Casamentos em ruína, relações amorosas nem sempre saudáveis, traições que acabam em tragédia. Elementos recorrentes dos filmes do britânico Adrian Lyne. Um primeiro contato com universo temático do diretor sugere uma mentalidade distorcida. Na verdade, Lyne mostra-se um especialista em polêmicas. Desde o cult 9 1/2 Semanas de Amor (Nine 1/2 Weeks, 1986) até Lolita (1997), a refilmagem nada sutil do clássico de 1962, de Stanley Kubrick (1928-1999), o currículo do diretor passa por escândalos como Atração Fatal (Fatal Attraction, 1987) e Proposta Indecente (Indecent Proposal, 1993). E não foge à regra a nova produção de Lyne, Infidelidade (Unfaithful, 2002).

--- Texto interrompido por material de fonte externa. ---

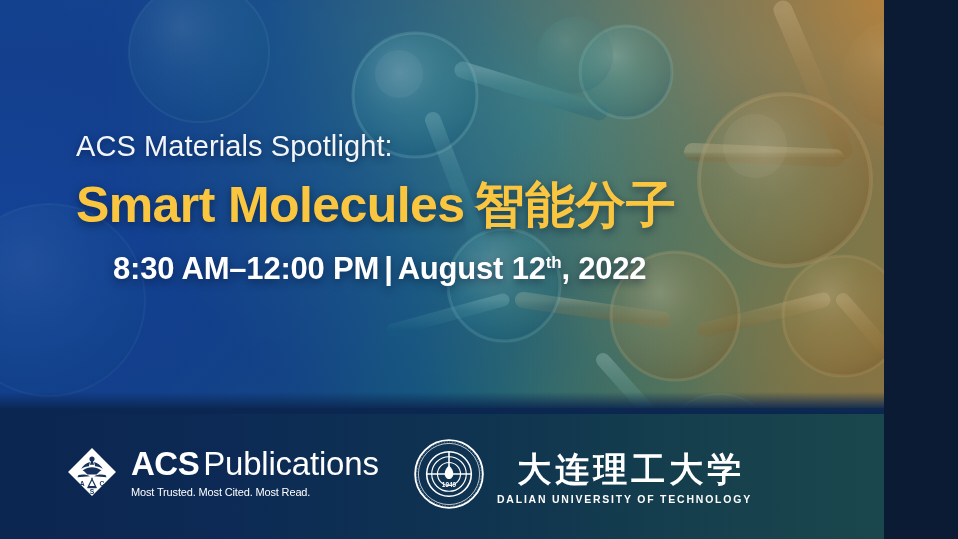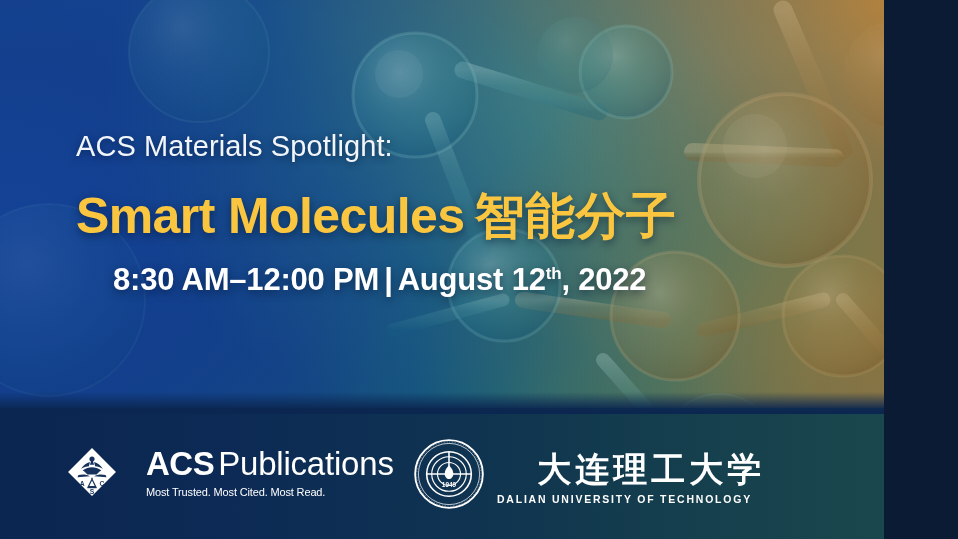--- a/index.html
+++ b/index.html
@@ -86,7 +86,7 @@
     line-height:1.25;
   }
   .headline {
-    margin-top:24px;
+    margin-top:13px;
     font-size:50px;
     font-weight:bold;
     color:#fbc63f;

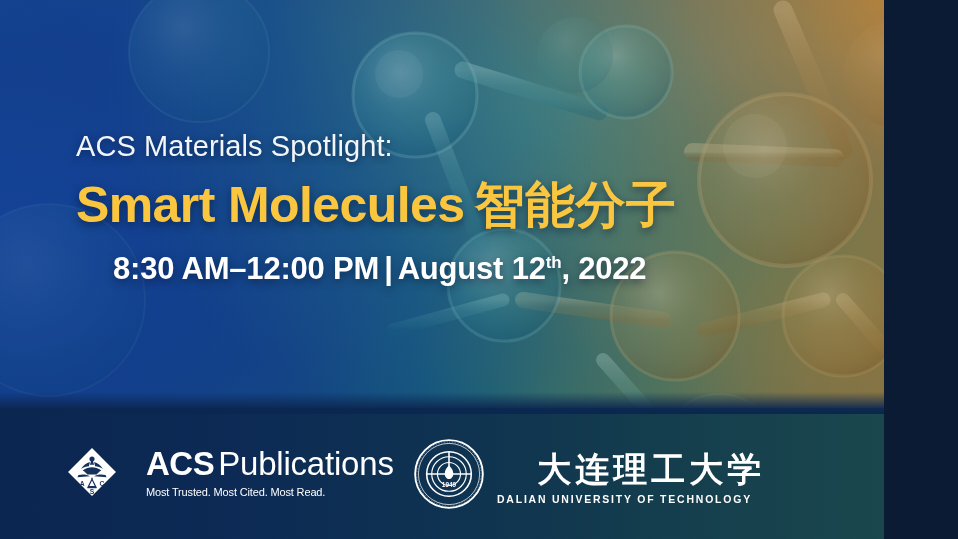--- a/index.html
+++ b/index.html
@@ -139,7 +139,7 @@
   .logo-acs {
     position:absolute;
     left:66px; top:38px;
-    display:flex; align-items:center; gap:28px;
+    display:flex; align-items:center; gap:13px;
   }
   .acs-diamond { width:52px; height:52px; flex:none; }
   .acs-words { display:flex; flex-direction:column; }

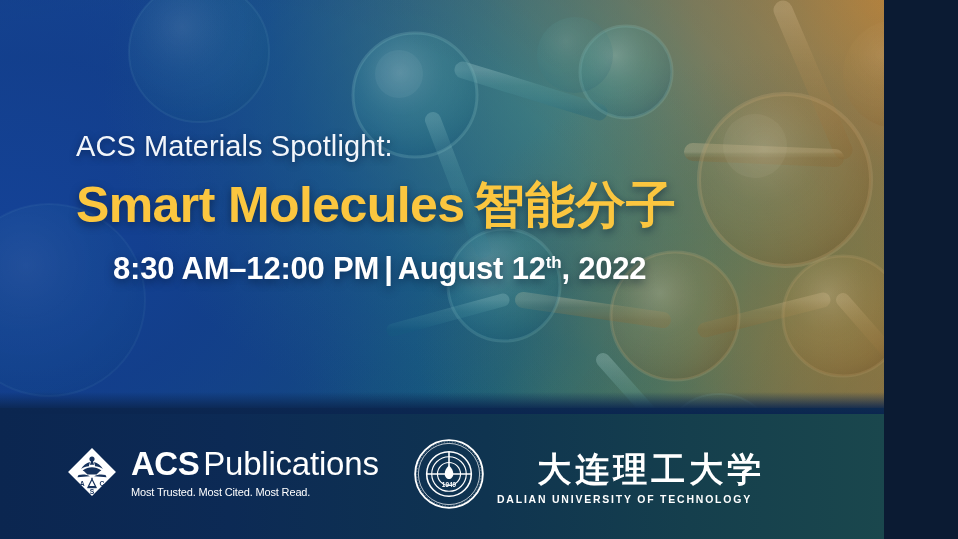--- a/index.html
+++ b/index.html
@@ -163,7 +163,7 @@
     display:flex; align-items:center; gap:12px;
   }
   .dut-seal { width:72px; height:72px; flex:none; }
-  .dut-words { display:flex; flex-direction:column; align-items:flex-end;margin-top:8px; }
+  .dut-words { display:flex; flex-direction:column; align-items:center;margin-top:8px; }
   .dut-cn {
     font-size:34px;
     font-weight:bold;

Fã assumido dos cineastas da Nouvelle Vague (leia sobre o movimento aqui), em especial de Claude Chabrol, Lyne faz de Infidelidade uma adaptação norte-americana de La Femme Infidèle, suspense dirigido pelo francês em 1969. Empresário do ramo da segurança, construtor de carros-fortes, Edward Sumner (Richard Gere) vive pacificamente com sua esposa, Connie (Diane Lane), e seu filho, Charlie (Erik Per Sullivan). Um dia, durante um vendaval no centro de Nova York, Connie conhece o jovem Paul Martel (Olivier Martinez), que a socorre e a acolhe em seu apartamento. Alguns minutos servem para demolir qualquer estabilidade conjugal entre a mulher e seu marido. Com o tempo, Sumner desconfia e decide investigar a esposa. Mal sabe, mas Connie e Martel passam as tardes juntos, transam em cafés e vão ao cinema - para assistir a Jules e Jim - Uma mulher para dois (Jules et Jim, 1961), de François Truffaut (1932-1984).
Apoiado pela atuação marcante de Diane Lane, por uma eficiente narrativa e por um estilo técnico sempre atraente, Lyne alicerça sua proposta. Ao escalar o neo-galã Martinez para o papel de garanhão que Gere fazia há vinte anos, inverte as coisas de maneira instigante. Mas, por detrás das provocações e do reconhecido talento estético, uma análise mais criteriosa facilmente reconhece um tom machista e moralista nas obras de Lyne. Infidelidade, novamente, não foge à regra. Como em Proposta Indecente, ou em Atração Fatal, ou em qualquer outro de seus filmes, as lições são aprendidas, os valores familiares são ressaltados, mas somente depois de bons tropeços. Talvez, no fundo, esse viés conservador seja consciente, mais um ingrediente da proposta. Afinal, um autor envolvente, Lyne sabe tirar o espectador de sua normalidade. Acontece que nem no departamento da polêmica Infidelidade convence. Numa escala, fica acima do dramalhão de Proposta, mas não passa nem perto do impacto de Atração.